All these years a letter dated 5 September 1769, written in a child’s meticulous hand, had been lying in a drawer in Mr Lambert’s study; a letter from Didier Paulin and headed rue Leverrier, Caen.
We were enchanted by your visit, dear M. Lambert, and would wish to see you again one day at our house. My father speaks of you much. Next year, when I go to school, my English will be improved if I study carefully the book you gave me, of John Bunyan.

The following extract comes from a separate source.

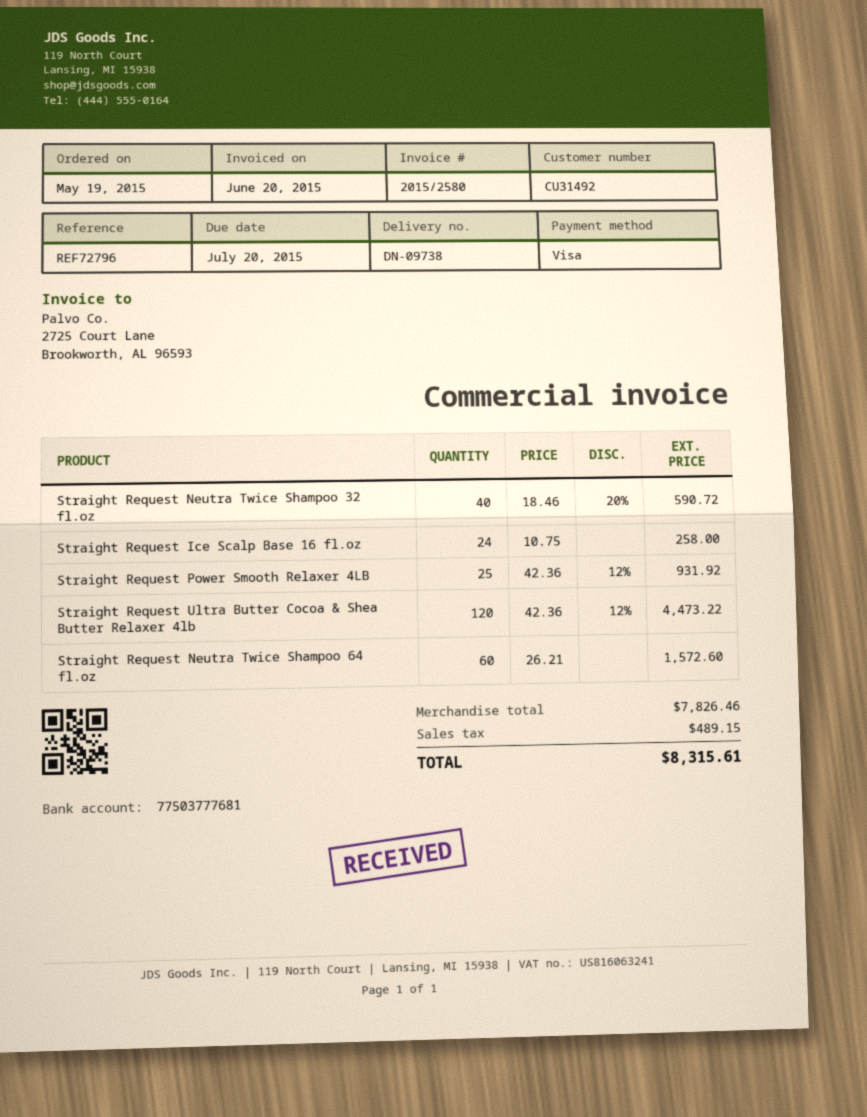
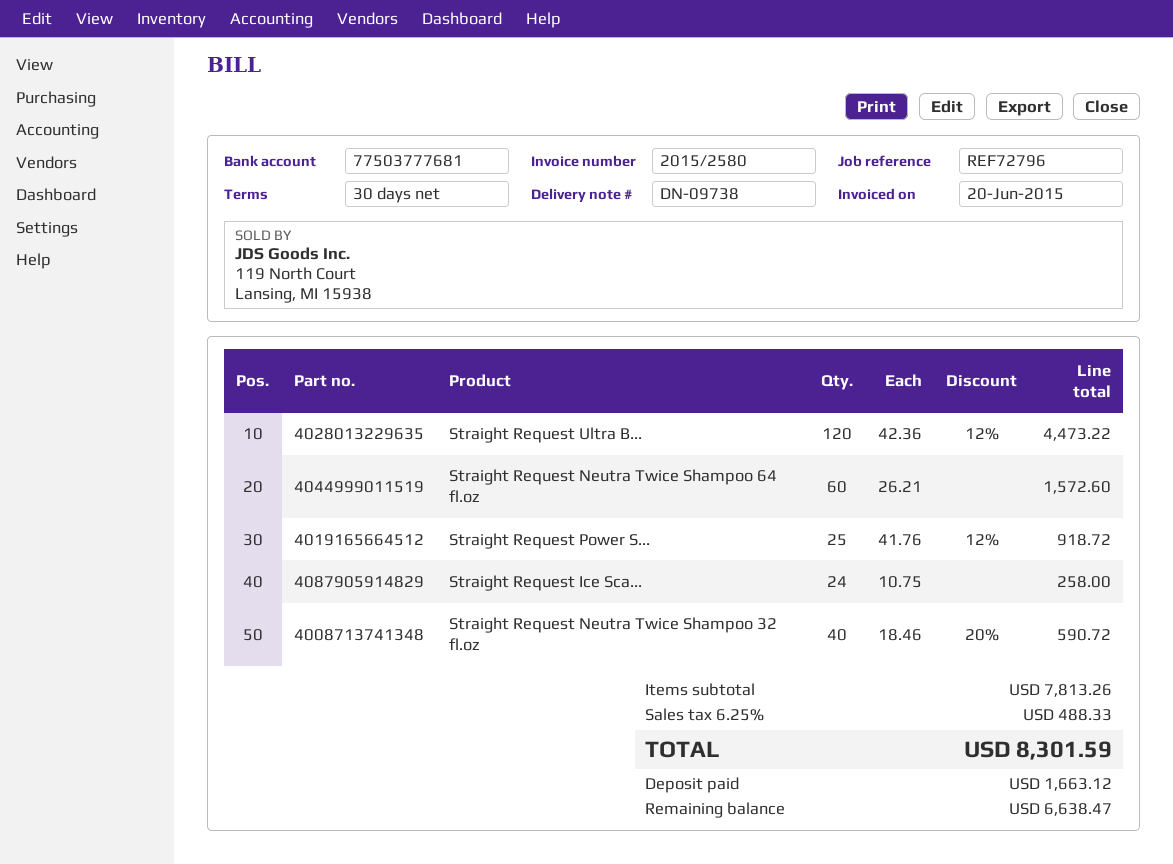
Straight Request Power Smooth Relaxer 4LB: 25 x 42.36 - 12% = 931.92 -> 25 x 41.76 - 12% = 918.72
subtotal: 7826.46 -> 7813.26
tax: 489.15 -> 488.33
total: 8315.61 -> 8301.59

Father says, if I am to be like anyone when I am old, he hopes I am to be like you
.
At the bottom a note from little Beatrice, misspelt, blotted, ending with
grosses bises pour cher M. Lambert
.
Asa was crying freely, not so much for Mr Lambert as for the layers of betrayal in which she was embroiled and because those letters, pressed into her hand, were surely an omen. When they hugged she smelt her own tears on her friend’s skin, the familiar, musty scent of her old black gown.
When Asa arrived back at Ardleigh late the following afternoon, Madame de Rusigneux took her aside and said she would be leaving within a week.
‘We will speak about it later, in private,’ Asa said.
‘Let it be in my room, please. I have something to give you.’
After dinner Madame excused herself from the table early and after a few minutes Asa followed, climbing the panelled staircase with its prints of creatures at bay – fox, stag and pheasant – to the first floor. The passage was narrow and long and at the far end the oak boards were illuminated by a spillage of evening light from Madame’s open door. The French woman was seated on the bedside chair as if she’d summoned Asa for an interview. Since dinner, she’d tied her hair back into a tight knot so that her forehead and chin were austerely defined, and she seemed much older. The strap of her portmanteau was undone and on the bed she had laid out her collection of fans, plain and exotic, tattered and intricate, eight in all, spread wide like peacocks’ tails.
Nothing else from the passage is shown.